It works because now you can only have a single expression as the body.

Similarly you get the same kind of thing with many other forms that have
`begin`.

It also proposes adding some new syntax for various things, replacing `begin`
with `do` and a bunch of other stuff related to indentation. You can easily
pick and choose which parts you like though and still get some benefit, which
is what I like. And it is still homoiconic.

If I wanted a quick and dirty way of making lisp "more readable", then this is
what I'd do.

I even created my own half-assed implementation[1] of this idea years ago (In
JavaScript). Disclaimer, it's really messy and incomplete code from when I was
just learning how to write parsers/lexers/etc. One other idea I implemented
was the ability to mix infix and prefix expressions. I'm not sure if I still
think it's a good idea, but it worked (it had to know whether a token could be
interpreted as a binary operator ahead of time and it was a bit janky, but you
could even add your own custom operators)

[1]
[https://github.com/weskerfoot/JLambda/blob/7508af2c9dcc4db02...](https://github.com/weskerfoot/JLambda/blob/7508af2c9dcc4db0214853036201211d8fbd09cb/server/fib.jl#L1-L8)

------
agumonkey
I trust M. Flatt to know what he's talking about but really the 'potential
users 'argument has always been weak to my eyes (both in breadth and depth).

prefix nested parens are ultra generic, I bet those who don't like that won't
like the genericity of the paradigm and idioms either, no matter how
mainstream the syntax

------
User23
Dijkstra's last published thoughts on the merits of infix notation for
associative operators come to mind[1]: "It made me realize why I like it so
much for associative operators: it allows us to write p+q+r without being
forced to choose between (p+q)+r and p+(q+r); in prefix notation, the choice
between ++pqr and +p+qr would have been unavoidable."
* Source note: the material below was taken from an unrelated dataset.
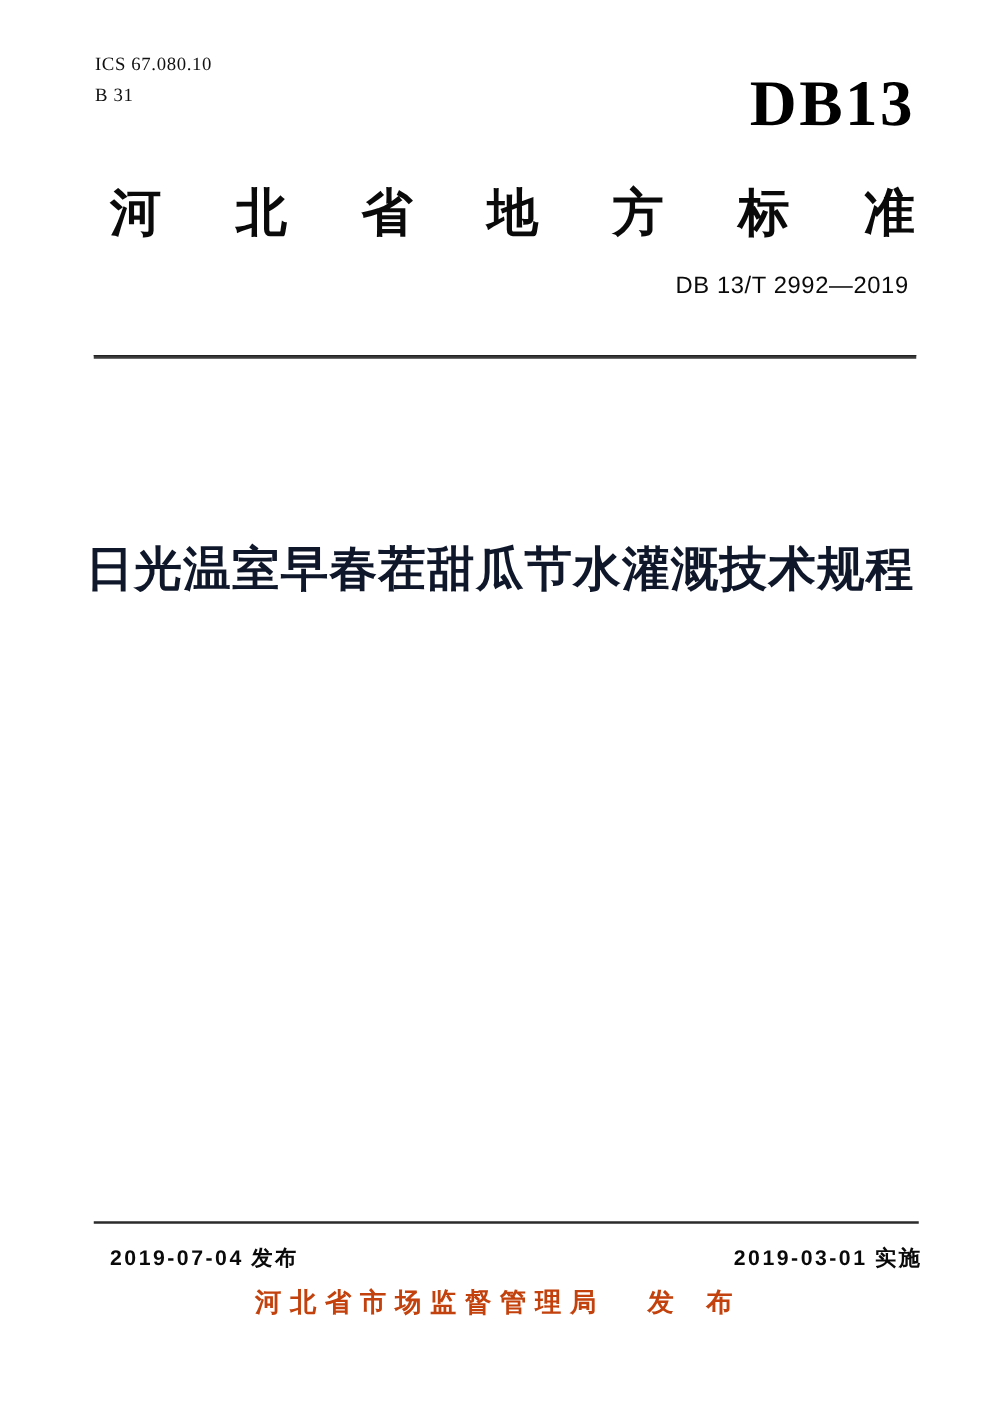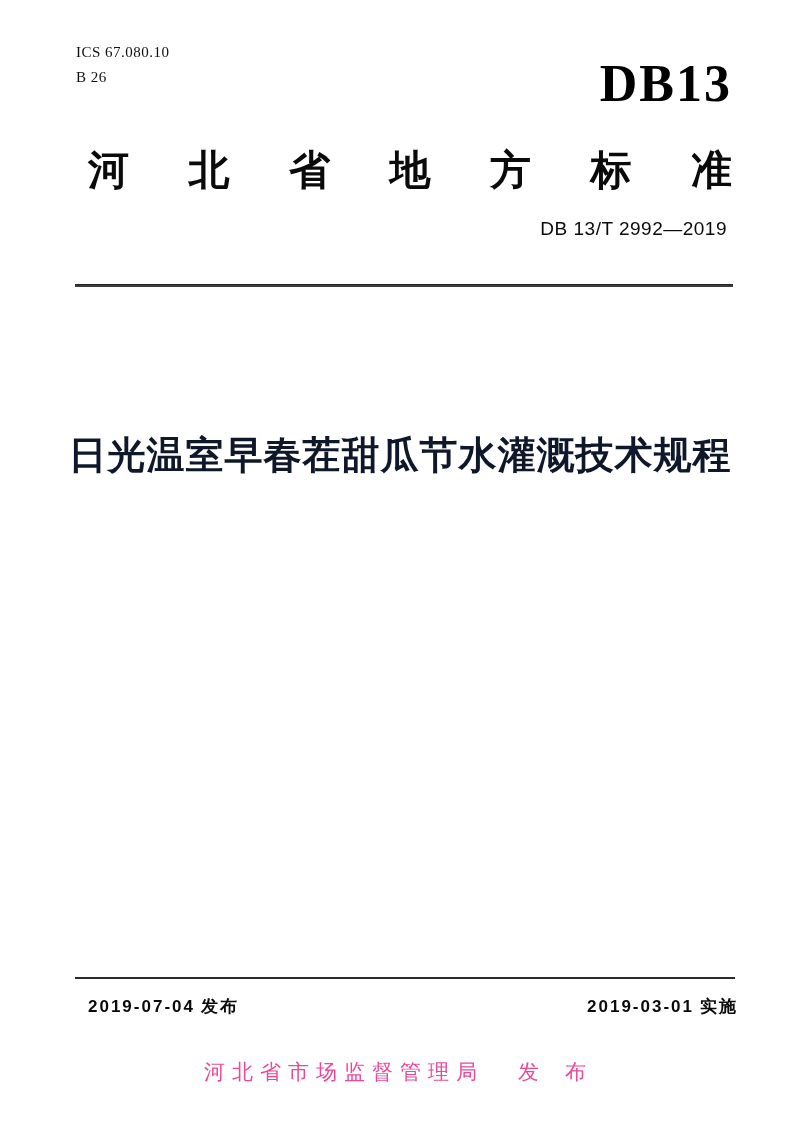"B 26" div { text: 26 -> 31 }
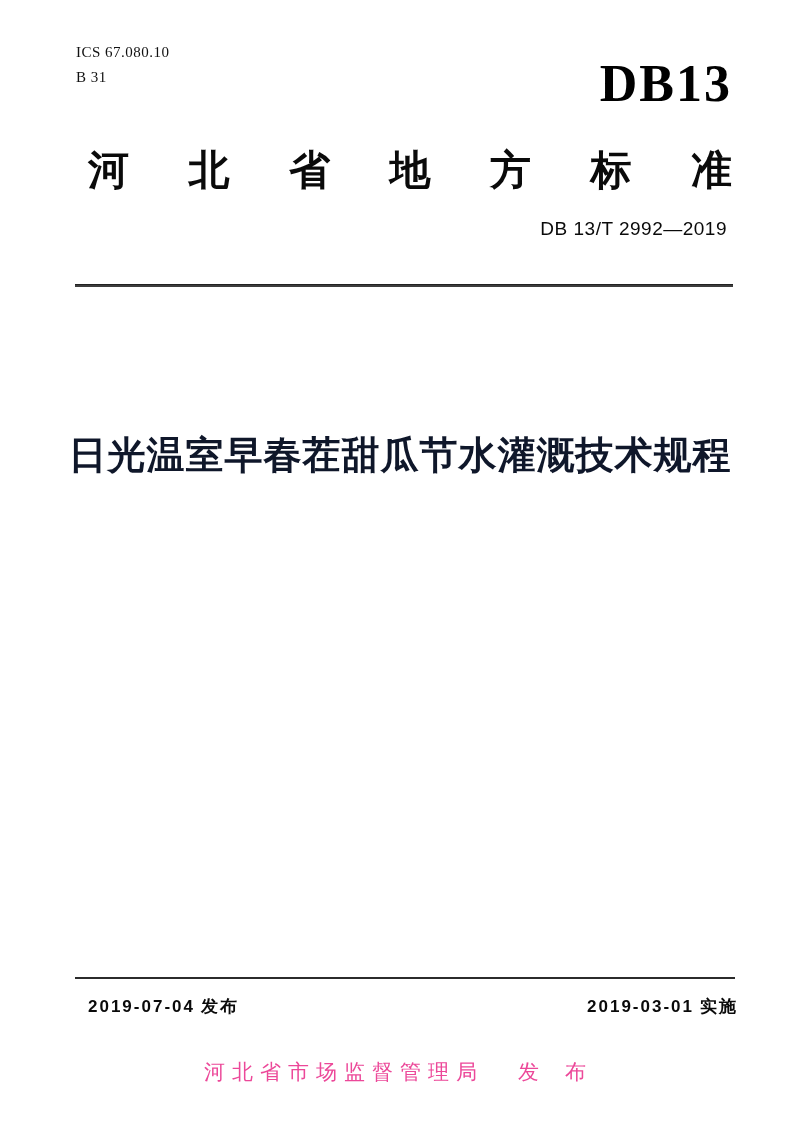"河北省市场监督管理局" .publisher-row { color: #ec4899 -> #c2410c; font-weight: 400 -> 700; margin-top: 30px -> none }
This show the obvious merit of parenthesis for prefix notation, since then one
can write (+ p q r). In essence, the + operator distributes over the operands.

[1]
[https://www.cs.utexas.edu/users/EWD/transcriptions/EWD13xx/E...](https://www.cs.utexas.edu/users/EWD/transcriptions/EWD13xx/EWD1300.html)

------
namelosw
I'm not totally against Racket without parens, but to gain popularity this
seems not to be the first action should be taken. Like IDE, tooling,
libraries/ecosystem improvements.

For example, the documentation is really great, but Drracket is only good, not
great. Probably good VSCode integration would help a lot, since not everyone
is using Emacs for serious work.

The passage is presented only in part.